5. Par conséquent cherchons tous deux, tous deux demandons conseil. Nous avons pris de nous, non pas un sage mais la Sagesse même. Écoutons le Christ : « Scandale pour les Juifs et folie pour les Gentils, il est pour ceux qui sont appelés, soit Juifs soit Gentils, le Christ de Dieu, la Vertu et la Sagesse de Dieu [1]. » Pourquoi chercher des remparts afin de garder tes richesses ? Écoute la Vertu de Dieu : rien n’est plus fort. Pourquoi chercher des arguments afin de les conserver ? Écoute la Sagesse de Dieu ; rien n’est plus prudent. Si je te parlais de moi-même, peut-être te scandaliserais-tu, peut-être ferais-tu le Juif, car pour le Juif le Christ est scandale. Peut-être encore, si je te parlais de moi-même, mon langage te paraîtrait-il folie et ferais-tu le Gentil, puisque le Christ est folie pour les Gentils. Mais tu es Chrétien, tu es appelé ; et pour ceux qui sont appelés, Juifs ou Gentils, le Christ est la Vertu et la Sagesse de Dieu. Ne prenez pas en mal ce que je dirai, ne vous en scandalisez pas, n’insultez point avec dérision à ce que vous appelleriez mon extravagance. Prêtons l’oreille. C’est le Christ qui a dit ce que je vais répéter. Tu méprises le héraut, crains le juge. Que vais-je donc dire ? Mais le lecteur de l’Évangile vient de m’ôter cet embarras. Je ne lis pas, je rappelle ce quia été lu. Dans la difficulté où tu te trouves, tu demandais conseil. Vois ce que t’apprend la source même du bon conseil, la source qui te jette ses flots sans que tu aies à craindre d’y puiser le poison.
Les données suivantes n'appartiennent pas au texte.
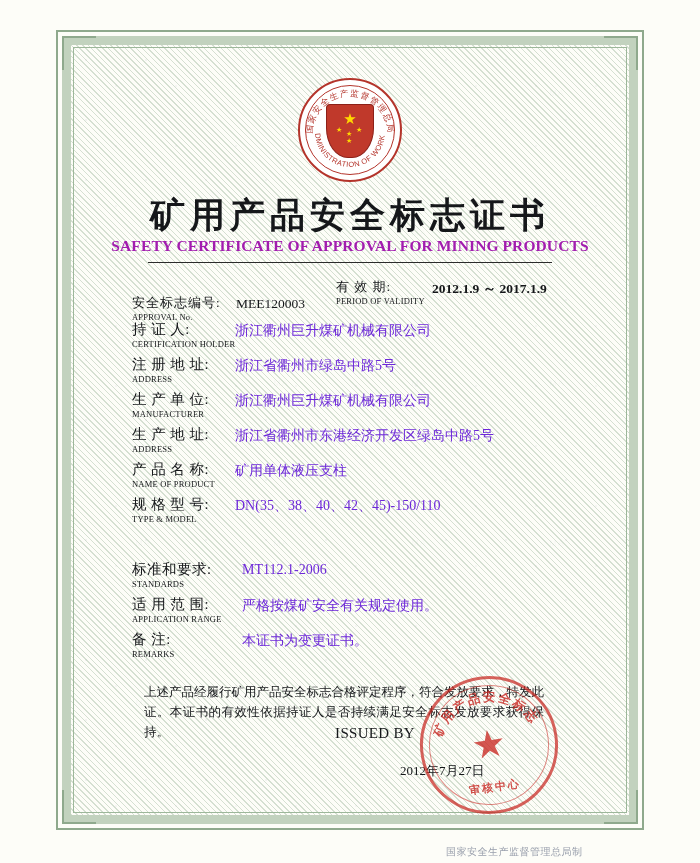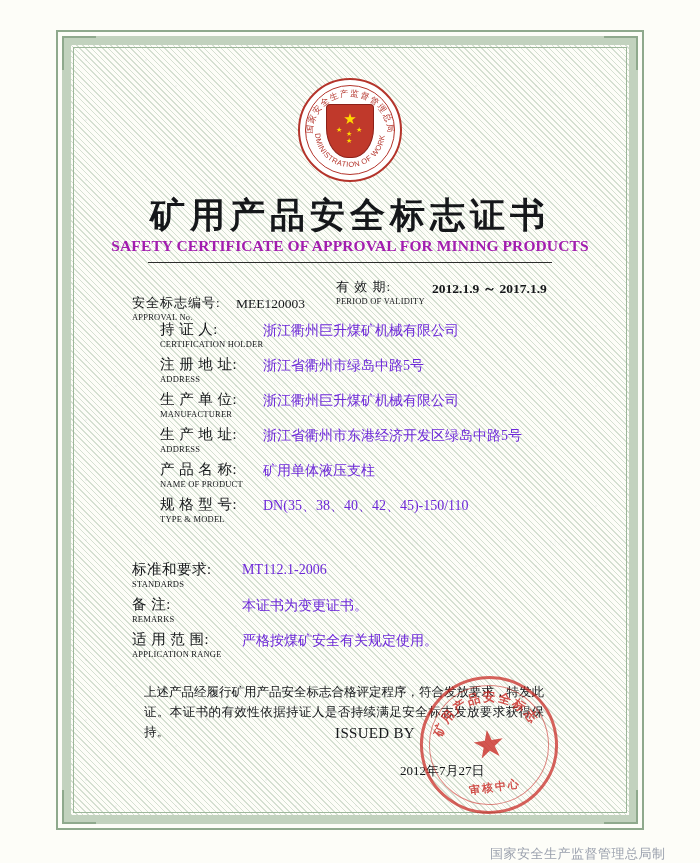--- a/index.html
+++ b/index.html
@@ -234,7 +234,6 @@
     left: 132px;
     top: 320px;
     width: 450px;
-    margin-left: 28px;
   }
   .field {
     position: relative;

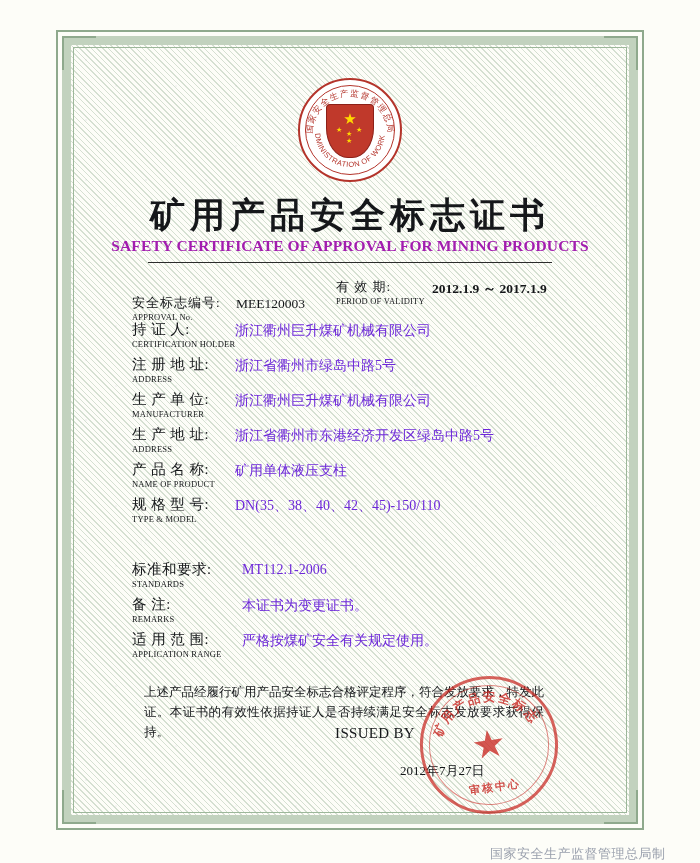--- a/index.html
+++ b/index.html
@@ -503,14 +503,14 @@
       <div class="f-val">MT112.1-2006</div>
     </div>
     <div class="field">
+      <div class="f-cn">适 用 范 围:</div>
+      <div class="f-en">APPLICATION RANGE</div>
+      <div class="f-val">严格按煤矿安全有关规定使用。</div>
+    </div>
+    <div class="field">
       <div class="f-cn">备      注:</div>
       <div class="f-en">REMARKS</div>
       <div class="f-val">本证书为变更证书。</div>
-    </div>
-    <div class="field">
-      <div class="f-cn">适 用 范 围:</div>
-      <div class="f-en">APPLICATION RANGE</div>
-      <div class="f-val">严格按煤矿安全有关规定使用。</div>
     </div>
   </div>
 

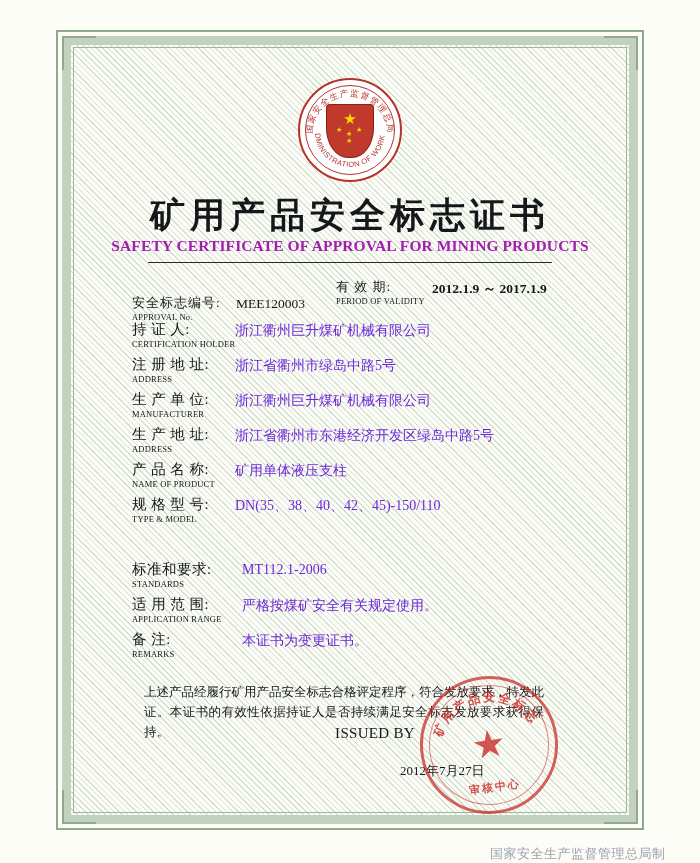--- a/index.html
+++ b/index.html
@@ -365,9 +365,9 @@
   
   .footer-note {
     position: absolute;
-    left: 490px;
+    left: 446px;
     top: 845px;
-    font-size: 13px;
+    font-size: 10px;
     color: #9aa0ad;
     letter-spacing: 0.5px;
   }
6. « Ne vous amassez point de trésors sur la terre, où la rouille et les vers rongent, et où les voleurs fouillent et dérobent ; mais amassez-vous des trésors dans le ciel, où n’entre pas le voleur, où les vers ne rongent pas. En effet, là où est ton trésor, là aussi est ton cœur[2]. » Qu’attends-tu davantage ? La chose est claire. Le conseil est manifeste ; mais l’avarice se cache, ou plutôt, ce qui est plus déplorable, loin de se cacher elle se découvre. Elle ne cesse ni d’étendre ses rapines, ni de multiplier ses fraudes, ni de se parjurer avec fine infernale malice. Et pourquoi tout cela ? Pour faire des trésors. Et où les placer ? Dans la terre. Il convient en effet que ce qui vient de la terre retourne à la terre. Quand eut péché cet homme à qui nous devons, comme je l’ai dit, la coupe d’amertume, Dieu lui dit : « Tu es terre et tu retourneras en terre[3]. » Il est donc juste qu’ayant le cœur dans la terre tu y mettes ton trésor. Pourquoi dire alors que nous tenons ce cœur élevé vers Dieu ! Vous qui avez compris, gémissez ; et si vous gémissez, corrigez-vous. Pourquoi toujours louer et ne rien faire ? J’ai dit vrai, rien n’est plus vrai que ce que j’ai dit. Agissez donc, en conséquence, nous adorons le vrai Dieu et nous ne changeons pas ! Ici encore ne voulons-nous pas nous agiter en vain ?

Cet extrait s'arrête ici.